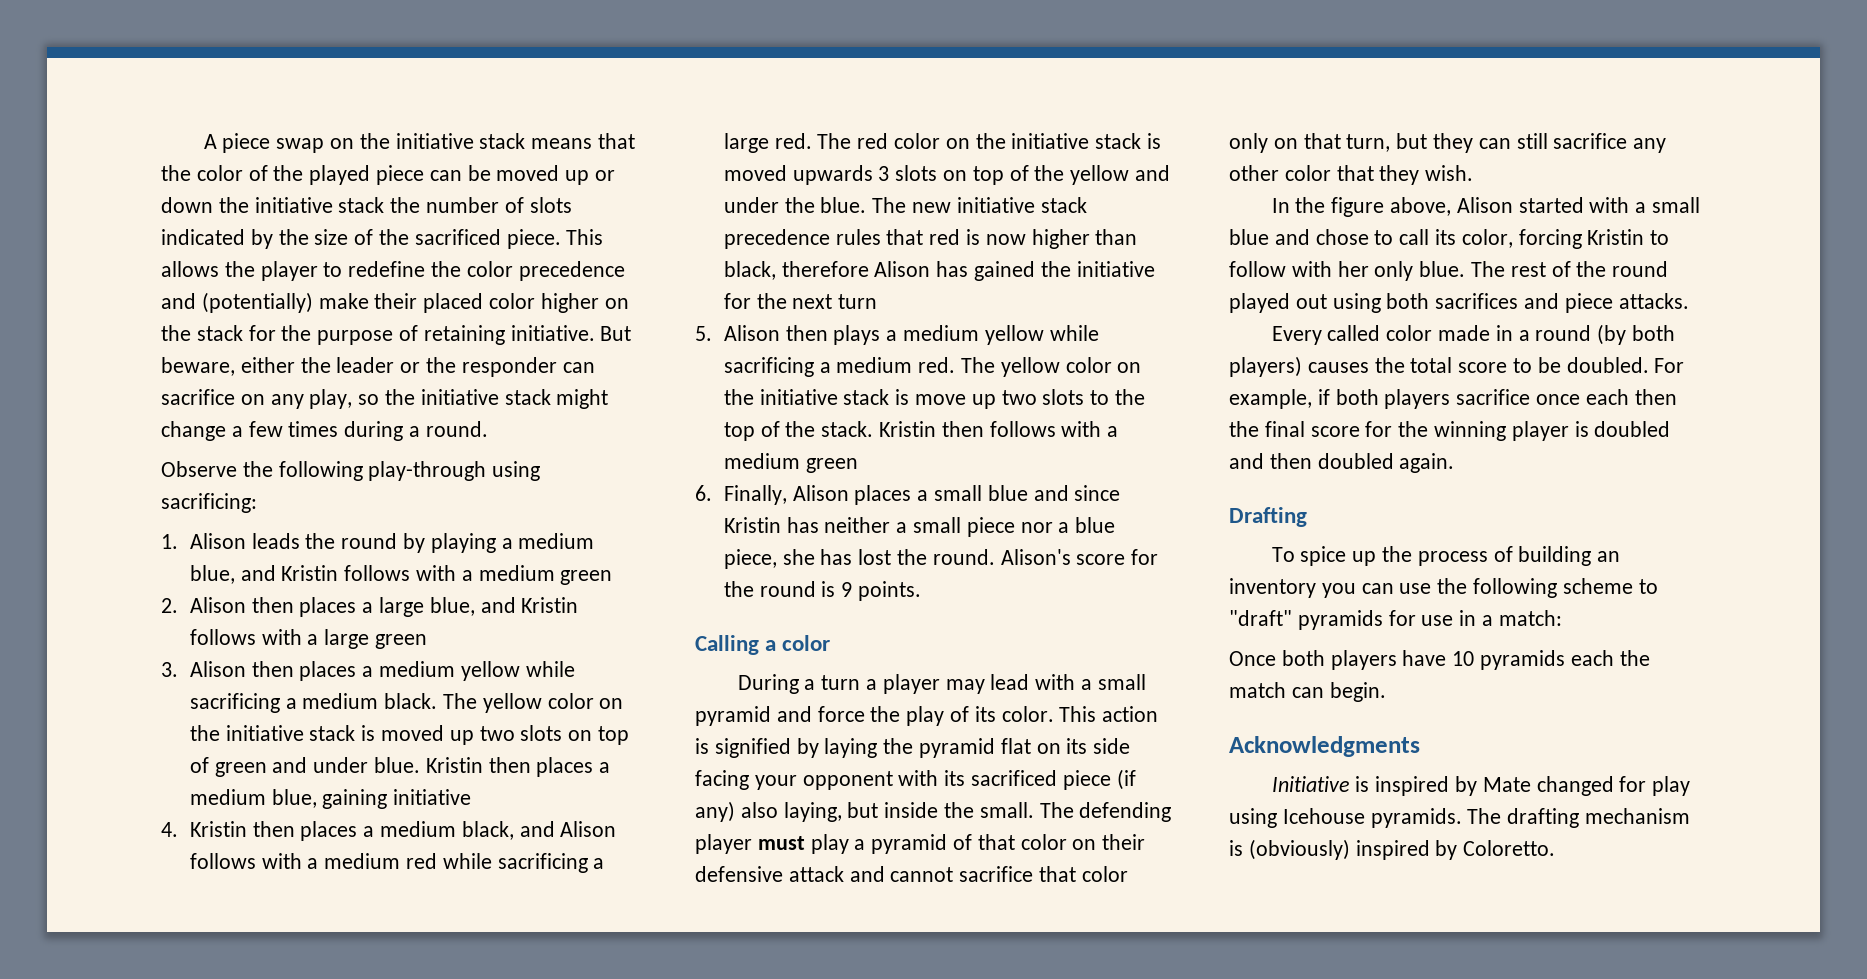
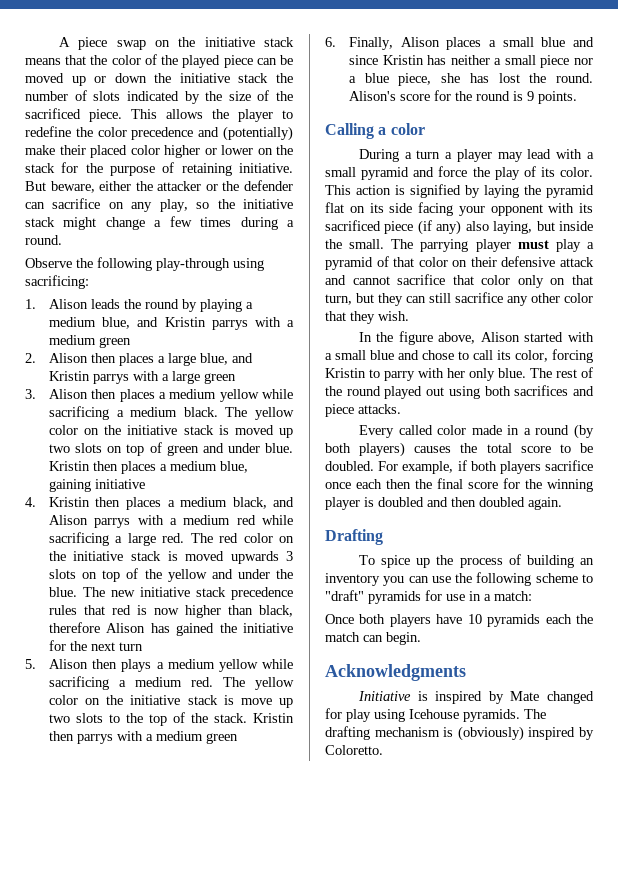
(599, 303) none -> [204,145,253,155] or lower
[336,357,395,373] leader -> [157,181,202,191] attacker
[461,357,557,377] responder -> [244,180,293,191] defender
[344,565,411,581] follows -> [211,320,248,330] parrys
[189,629,256,645] follows -> [92,374,129,384] parrys
[189,853,256,869] follows -> [94,518,131,528] parrys
[989,421,1056,437] follows -> [76,734,113,744] parrys
[1079,802,1172,822] defending -> [420,239,469,252] parrying
[1229,261,1286,277] follow -> [384,371,415,381] parry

* TASK OBJECTIVE
Could you reproduce all of the material exactly? Keep the pictures out of it.

* TASK SOLUTION
(599, 303) none -> [204,145,253,155] or lower
[336,357,395,373] leader -> [157,181,202,191] attacker
[461,357,557,377] responder -> [244,180,293,191] defender
[344,565,411,581] follows -> [211,320,248,330] parrys
[189,629,256,645] follows -> [92,374,129,384] parrys
[189,853,256,869] follows -> [94,518,131,528] parrys
[989,421,1056,437] follows -> [76,734,113,744] parrys
[1079,802,1172,822] defending -> [420,239,469,252] parrying
[1229,261,1286,277] follow -> [384,371,415,381] parry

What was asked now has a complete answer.